Scientists at James Cook University have uncovered new insights into how the body contains latent tuberculosis, using a cutting-edge technique that allows researchers to map exactly where immune cells and bacteria interact inside tissues.
The research, published in Nature Communications, was supported by a grant from the United States National Institutes of Health and has also enabled early testing of a new tuberculosis vaccine candidate to help prevent the disease from reactivating.
Around two billion people worldwide are infected with latent tuberculosis, an inactive form of the disease that causes no symptoms and is not contagious. However, in five to ten per cent of cases, the dormant bacteria can reactivate and develop into life-threatening illness.
Reactivation is more likely when the immune system is weakened, including in older people and those with conditions such as diabetes or HIV.
James Cook University's Professor Andreas Kupz said understanding why this happens remains a critical challenge.
"Studying latent tuberculosis infections is difficult because Mycobacterium tuberculosis only infects humans, so most animal models don't really show this type of latent infection," he said.
To overcome this, Professor Kupz and Dr Socorro Miranda-Hernandez developed a model that mimics infection beyond the lungs.
"There is evidence that the latent infection in humans doesn't actually occur in the lung, even though the original infection happens there," Professor Kupz said.
"Instead, the tuberculosis bacteria may reside in lymphatic organs such as lymph nodes or the bone marrow.
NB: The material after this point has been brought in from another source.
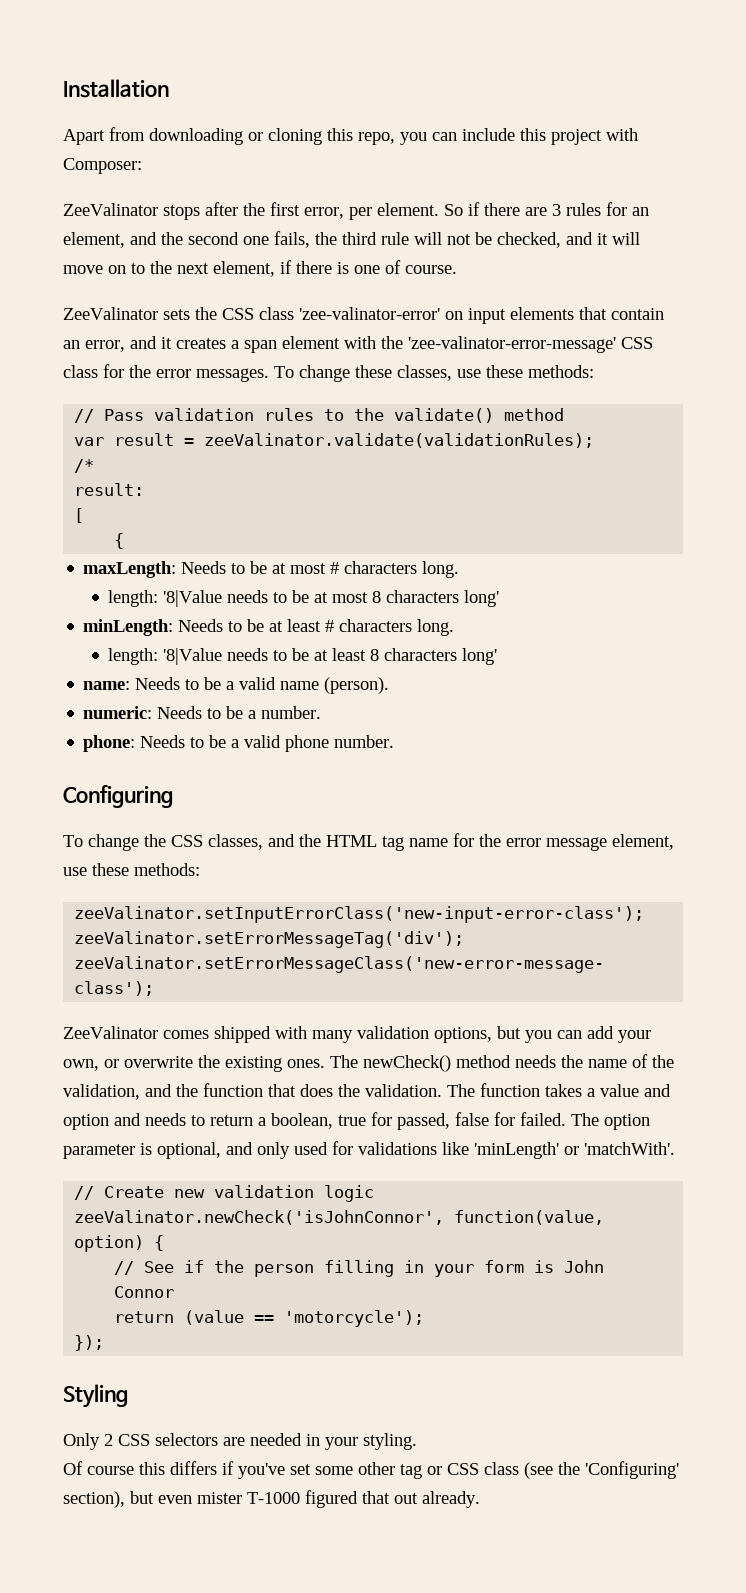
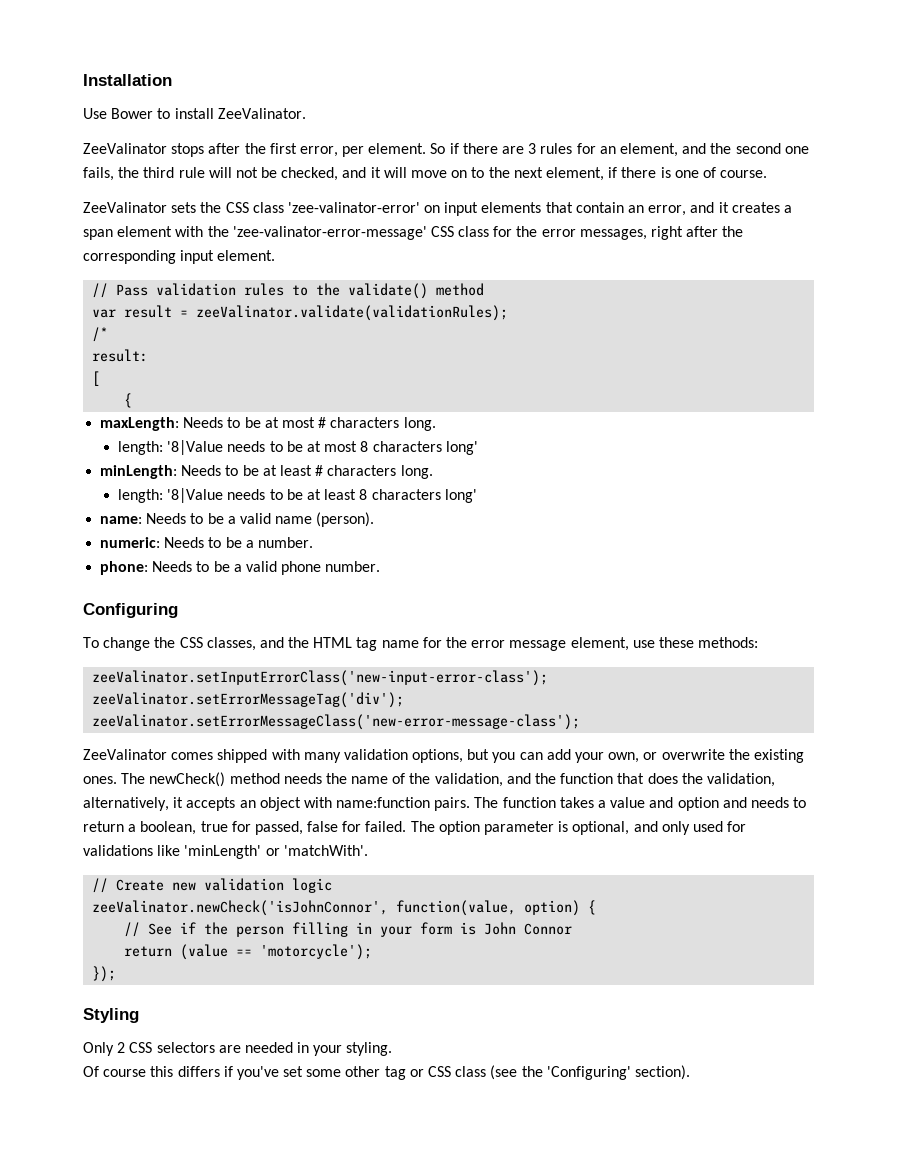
[63,127,638,145] [63,158,142,174] Apart from downloading or cloning this repo, you can include this project with Composer: -> [83,108,306,119] Use Bower to install ZeeValinator.
[196,365,594,382] messages. To change these classes, use these methods: -> [579,226,744,240] [83,250,276,264] messages, right after the corresponding input element.
[365,1084,442,1097] validation. -> [706,773,775,787] [83,797,471,811] validation, alternatively, it accepts an object with name:function pairs.
[63,1490,480,1508] section), but even mister T-1000 figured that out already. -> [634,1065,690,1080] section).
This type of lymphatic infection can be simulated in a contained tuberculosis model."
Central to the breakthrough is a technology known as spatial transcriptomics, which allows scientists to study whole tissues rather than isolated cells.
"Until about five or six years ago, when studying the immune system, a lot of what we had to do was based on isolated immune cells," Professor Kupz said.
"Now, we can look at entire tissue as a whole, and we can actually find which cells are neighbouring other cells," he said.
"We can spot exactly where the latent tuberculosis bacteria are. Spatial transcriptomics allows us to investigate what actually happens in those lymph nodes when the bacteria are either contained or when they can escape from containment."
Using this approach, the team identified a key role for CD8+ T cells in controlling the infection.
"Thanks to our findings, we now know what the CD8+ T cells do in the lymph nodes, and how they do it spatially," Professor Kupz said.
"But we don't know exactly how they kill the bacteria, or if they simply provide a barrier."
"If we get the appropriate funding, we are planning to push this research to the next level," he said.
"Over the next five years, we want to work out how these cells actually mediate containment, because that's still the missing link — to explain how latent tuberculosis reactivates."